Mrs. Jones is one of my favorite patients. She lost her husband to COVID-19 early during the pandemic and found herself hospitalized with COVID-19 complications soon after her husband passed. The 60-year-old grandmother fought hard in the hospital, resulting in a successful discharge two months prior to Christmas last year. Although she won her fight against the coronavirus, she required an extended stay in the ICU with ventilation partially due to her many chronic medical conditions which include diabetes, hypertension, heart failure, and chronic obstructive pulmonary disease. My patient also suffered from depression and anxiety which were adversely affected from all the physical and psychological trauma she experienced.

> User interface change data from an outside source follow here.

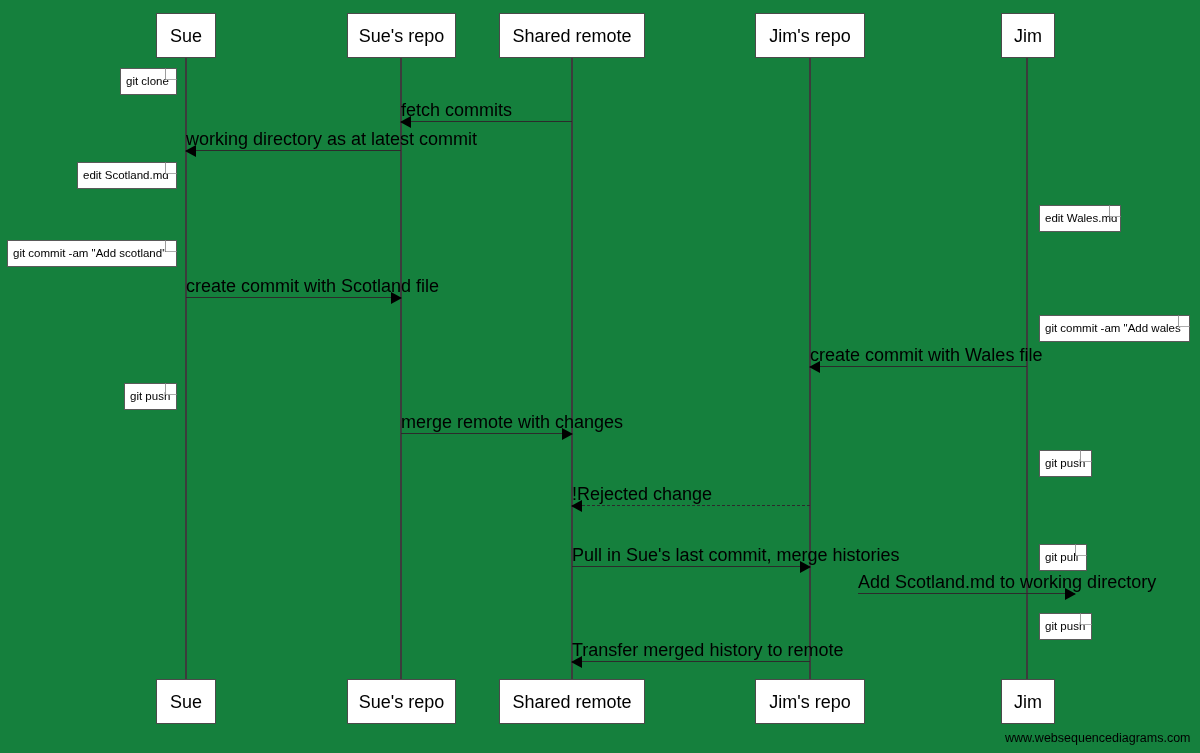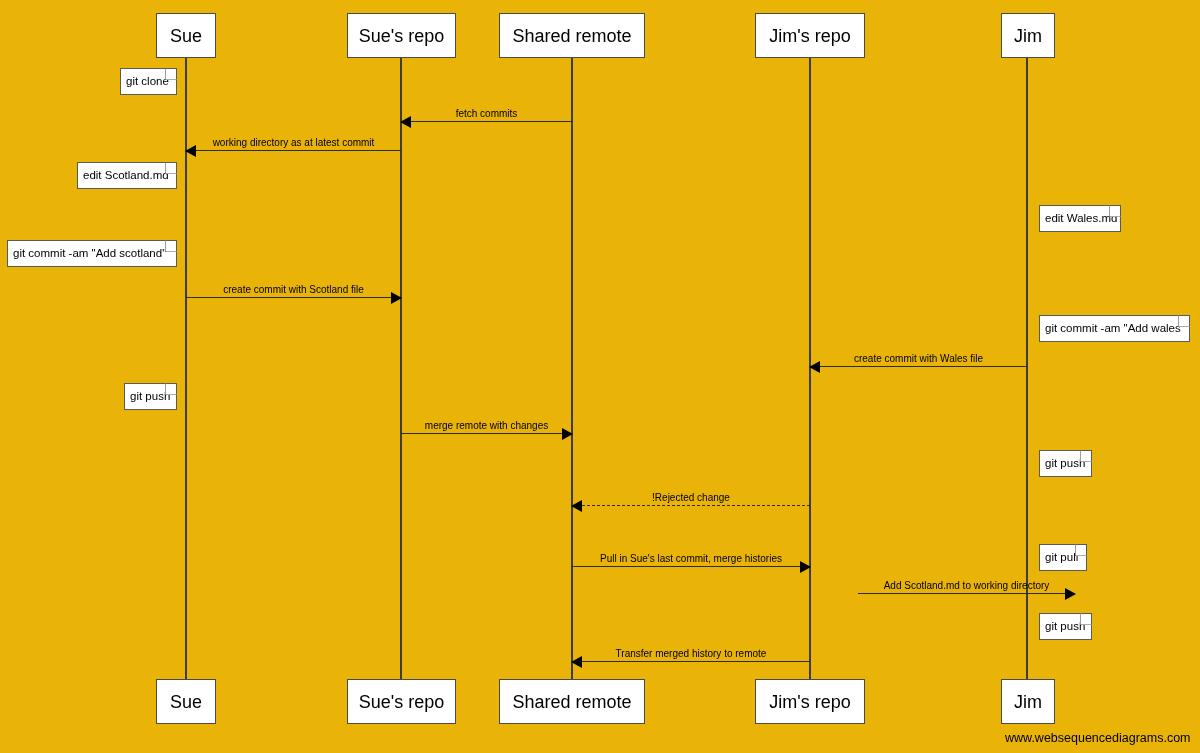--- a/index.html
+++ b/index.html
@@ -9,21 +9,21 @@
     background: #ffffff;
   }
   body {
     font-family: "Liberation Sans", sans-serif;
     color: #000000;
   }
   #canvas {
     position: relative;
     width: 1200px;
     height: 753px;
-    background: #eab308;
+    background: #15803d;
     overflow: hidden;
   }
   
   .actor-box {
     position: absolute;
     box-sizing: border-box;
     border: 1.6px solid #4a4a4a;
     background: #ffffff;
     display: flex;
     align-items: center;
@@ -89,22 +89,22 @@
     border-left: 11px solid #000000;
   }
   .msg.to-left .head {
     left: -1px;
     border-right: 11px solid #000000;
   }
   .msg .label {
     position: absolute;
     bottom: 3px;
     width: 100%;
-    text-align: center;
-    font-size: 10px;
+    text-align: left;
+    font-size: 18px;
     line-height: 1;
     color: #000;
     white-space: nowrap;
   }
   
   #watermark {
     position: absolute;
     font-size: 12.5px;
     color: #000;
     white-space: nowrap;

During her follow-up appointment from her hospitalization six weeks before Christmas last year, I suggested she purchase a Christmas tree. This was due to the concern that I had based on her countenance. Eventually, through talking with my patient, I surmised that Mrs. Jones was very depressed. With tears in her eyes, she explained how she was going to miss her husband and shared thoughts of her own death. Initially, she shared that she had planned to avoid the holidays this year, and just wanted to hide in her home alone. I did establish that she had no immediate suicidal threat, but I asked if we could communicate every two to three days for a couple of weeks. We scheduled her with a therapist and adjusted her medications. I also told her that I was prescribing a Christmas tree and actually wrote a prescription spelling “One Christmas Tree” on a prescription pad which I handed to her. She agreed to purchase the tree, and agreed to text a picture of the tree in her home once it was decorated.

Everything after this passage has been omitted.